File of entrants names and aircraft is attached.
Lot of "names" in that blast from the past.

There were a raft of serious aviators on the Organising Committee including Chief Marshall, Jim Hazelton; Chief Steward, Keith Robey.

In today's woke world I suppose you would have to include Blackout Bowen Fuel Supplier and Greta Thunderberg, Media Relations???

Now if you are seriously going to replicate the 1976 event, you will also need to organise a total eclipse of the sun on the day the race stages through Melbourne, as happened on October 23rd 1976.
Would you believe the Victorian Government set up a co-ordinating committee to manage this. Yep, only in Victoria.
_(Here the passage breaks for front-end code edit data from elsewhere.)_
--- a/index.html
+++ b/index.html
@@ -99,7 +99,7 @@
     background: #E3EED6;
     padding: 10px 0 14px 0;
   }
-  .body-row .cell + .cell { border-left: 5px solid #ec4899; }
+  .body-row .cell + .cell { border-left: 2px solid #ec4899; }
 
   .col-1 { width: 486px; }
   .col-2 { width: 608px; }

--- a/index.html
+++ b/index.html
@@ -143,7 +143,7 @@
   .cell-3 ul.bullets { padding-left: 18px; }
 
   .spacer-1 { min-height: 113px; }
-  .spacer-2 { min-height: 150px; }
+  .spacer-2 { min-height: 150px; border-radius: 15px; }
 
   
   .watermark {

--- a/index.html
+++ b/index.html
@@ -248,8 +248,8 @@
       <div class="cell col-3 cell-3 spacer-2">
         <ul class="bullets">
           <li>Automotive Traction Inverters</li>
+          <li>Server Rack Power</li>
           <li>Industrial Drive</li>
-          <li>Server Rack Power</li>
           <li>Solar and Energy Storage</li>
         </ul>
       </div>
The original route was as follows where "O" means overfly, "X" means overfly and fuel available, "N" means an overnight stop with fuel.
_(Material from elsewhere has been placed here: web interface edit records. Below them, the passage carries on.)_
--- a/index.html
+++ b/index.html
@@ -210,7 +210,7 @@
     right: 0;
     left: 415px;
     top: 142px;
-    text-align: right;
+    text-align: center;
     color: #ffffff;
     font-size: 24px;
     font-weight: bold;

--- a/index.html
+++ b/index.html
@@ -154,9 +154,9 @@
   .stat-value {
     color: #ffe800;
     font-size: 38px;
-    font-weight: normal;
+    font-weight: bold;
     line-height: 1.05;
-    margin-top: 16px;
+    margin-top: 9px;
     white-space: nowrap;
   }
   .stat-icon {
Jandakot October 20th 1976
O Hyden
X Norseman
O Caiguna
O Loongana
N Forrest
O Nullabor Homestead
X Ceduna
O Port Augusta
N Adelaide Parafield
O Cambrai
O Tintinara
O Naracoorte
X Warnambool (watch for the black snake, right George # 40??))
O Apollo Bay
N Melbourne Moorabbin 2 nights (Not allowed fly day VFR during eclipse)
O Frederick Hill
O Tocumwal
X Narrandera
O Parkes
O Bathurst
N Sydney Bankstown 24th October 1976

Followed by a very nice dinner and prizegiving at a city hotel (Hilton??)
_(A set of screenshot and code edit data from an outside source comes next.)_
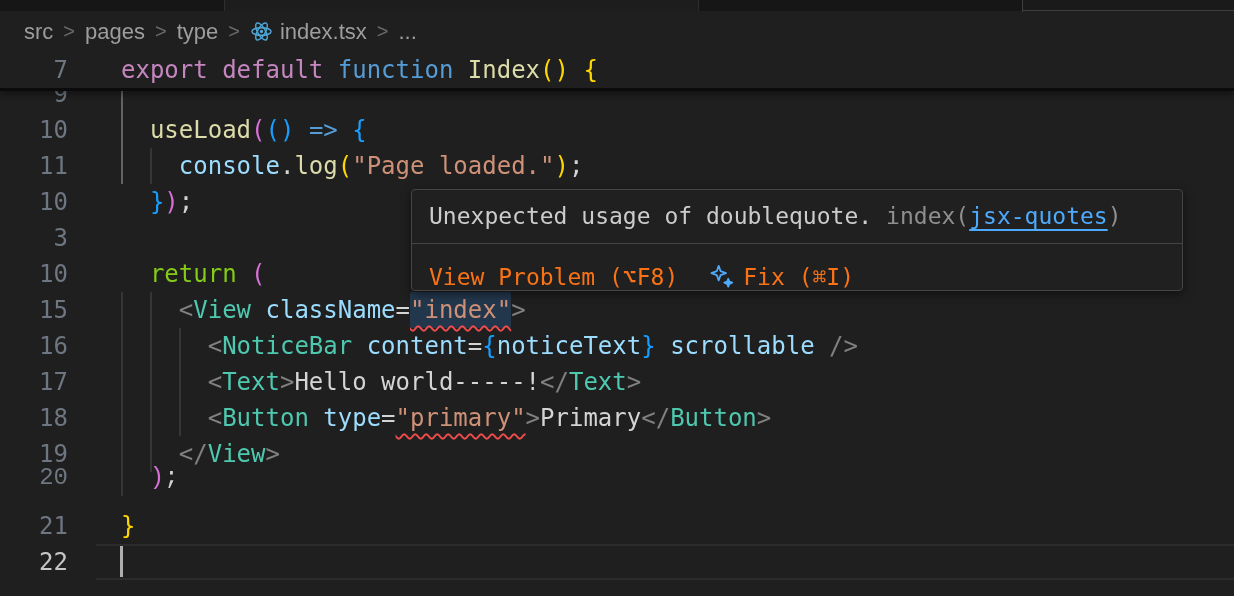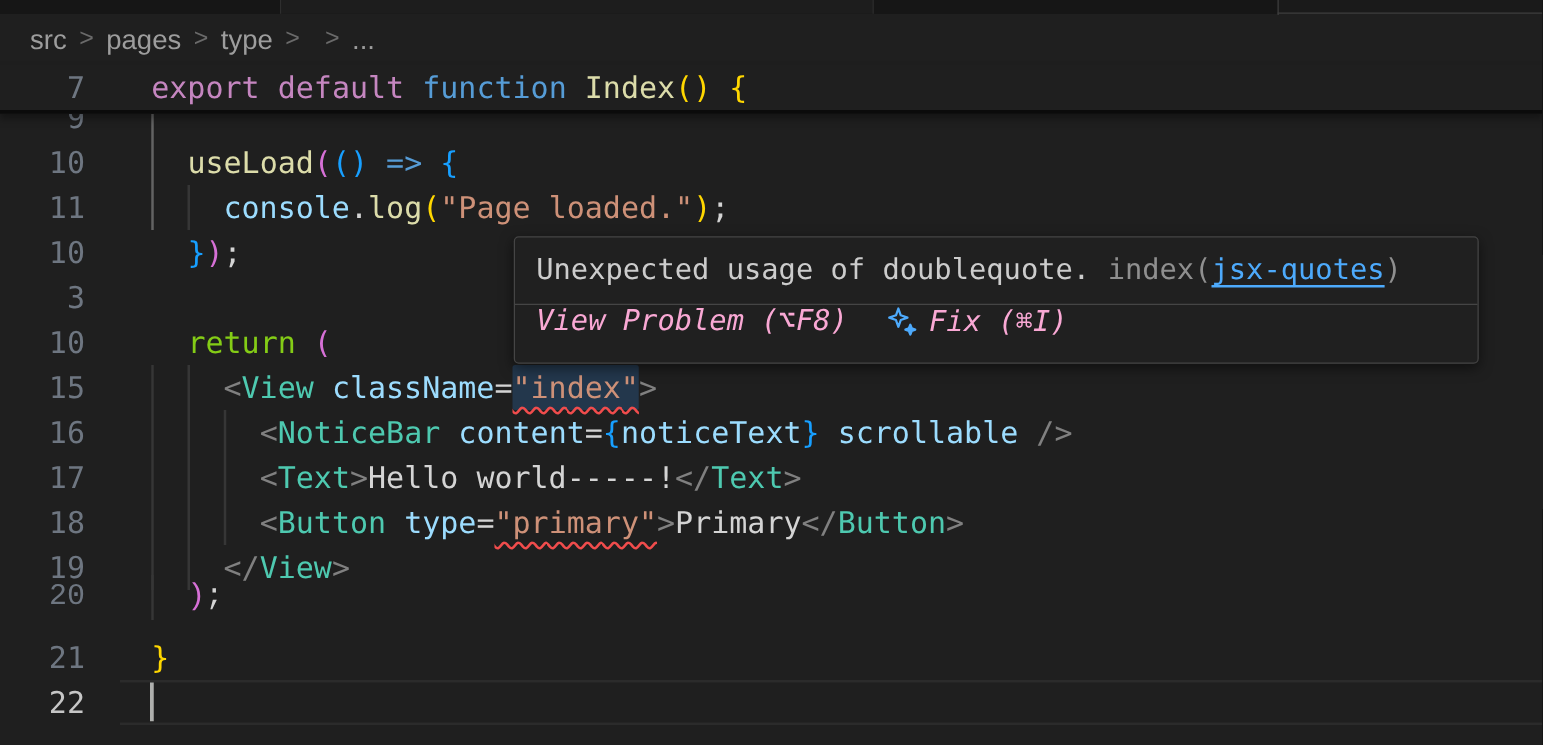--- a/index.html
+++ b/index.html
@@ -83,6 +83,17 @@
     <span class="crumb-sep">&gt;</span>
     <span class="crumb">type</span>
     <span class="crumb-sep">&gt;</span>
+    <span class="crumb crumb-file">
+      <span style="display:inline-flex;">
+        <svg width="23" height="23" viewBox="0 0 24 24" fill="none" stroke="#4FA8D8" stroke-width="1.5">
+          <ellipse cx="12" cy="12" rx="10" ry="4"></ellipse>
+          <ellipse cx="12" cy="12" rx="10" ry="4" transform="rotate(60 12 12)"></ellipse>
+          <ellipse cx="12" cy="12" rx="10" ry="4" transform="rotate(120 12 12)"></ellipse>
+          <circle cx="12" cy="12" r="1.7" fill="#4FA8D8" stroke="none"></circle>
+        </svg>
+      </span>
+      <span>index.tsx</span>
+    </span>
     <span class="crumb-sep">&gt;</span>
     <span class="crumb">...</span>
   </div>

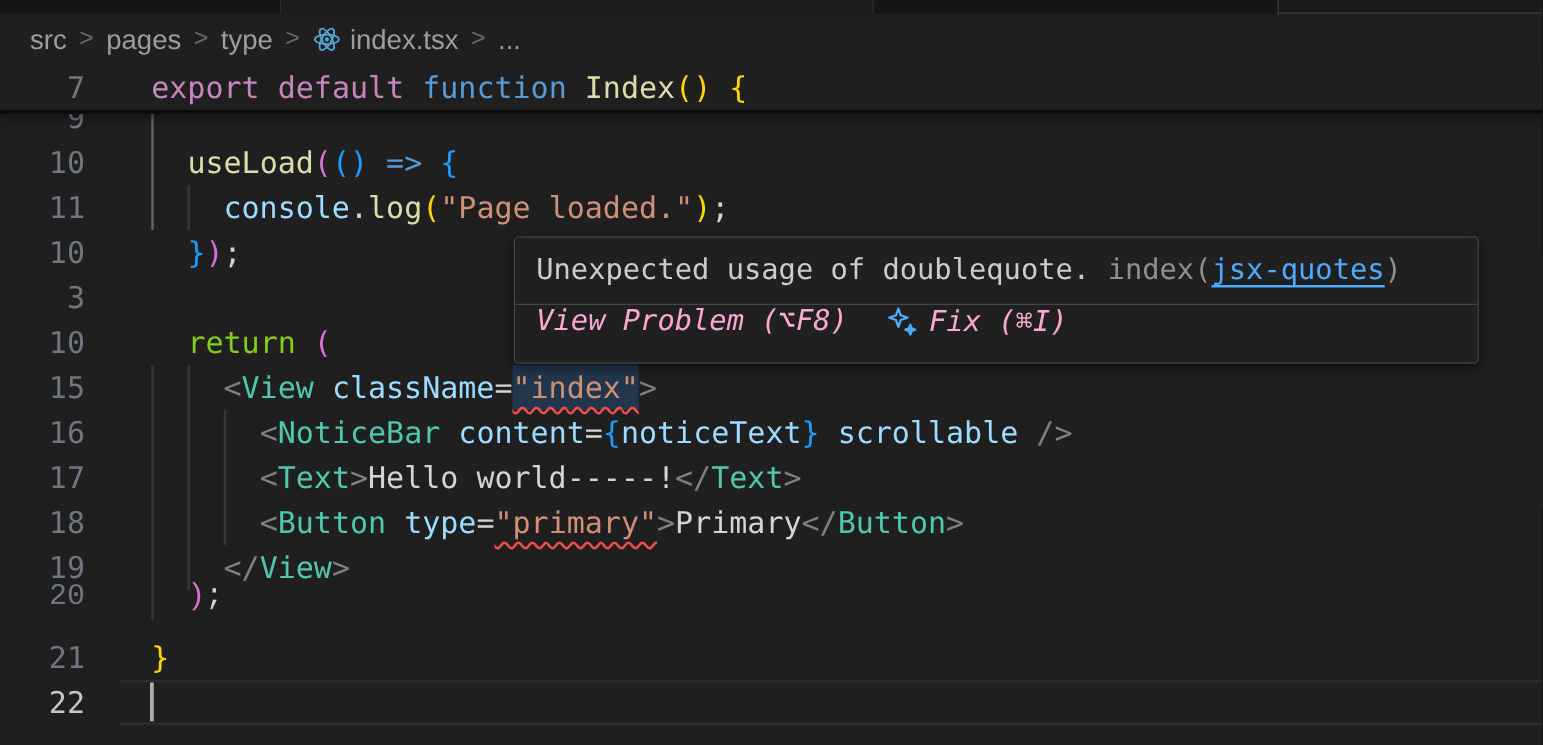--- a/index.html
+++ b/index.html
@@ -54,8 +54,8 @@
              font-family:"DejaVu Sans Mono","Liberation Mono",monospace;font-size:23px;color:#cccccc;}
   .popup-msg .dim{color:#8f8f8f;}
   .popup-msg .lnk{color:#4daafc;text-decoration:underline;text-underline-offset:5px;cursor:pointer;}
-  .popup-actions{height:46px;border-top:1px solid #454545;display:flex;align-items:flex-start;gap:30px;
-                 padding-left:17px;font-size:23px;color:#f9a8d4;font-style:italic;}
+  .popup-actions{height:46px;border-top:1px solid #454545;display:flex;align-items:flex-end;gap:30px;
+                 padding-left:17px;font-size:23px;color:#f97316;}
   .action{display:flex;align-items:center;gap:8px;cursor:pointer;}
 
   .msg-gap{display:inline-block;width:14px;}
And a bunch of great memories 48 years later.
Like the engine failure at 1500 ft at Head of Bight on the way across and the amazing replace two cylinders and fly on in two days.
Like Horrie Miller of MacRobertson Miller Airlines in the stocks at a steakhouse the night before the race.
Like the black snake at Warrnambool who had never seen so many aircrew and was not a happy fellow!
Like doing it all with a map, a compass and a watch. No navaids on board! GPS, what is that?
Yeah, it was a blast.

And Clinton, take my machine and go for it!
Attached Files
File Type: pdf
B&H 76 Entrants.pdf (882.7 KB, 36 views)

Last edited by Advance; 7th Apr 2024 at 00:21.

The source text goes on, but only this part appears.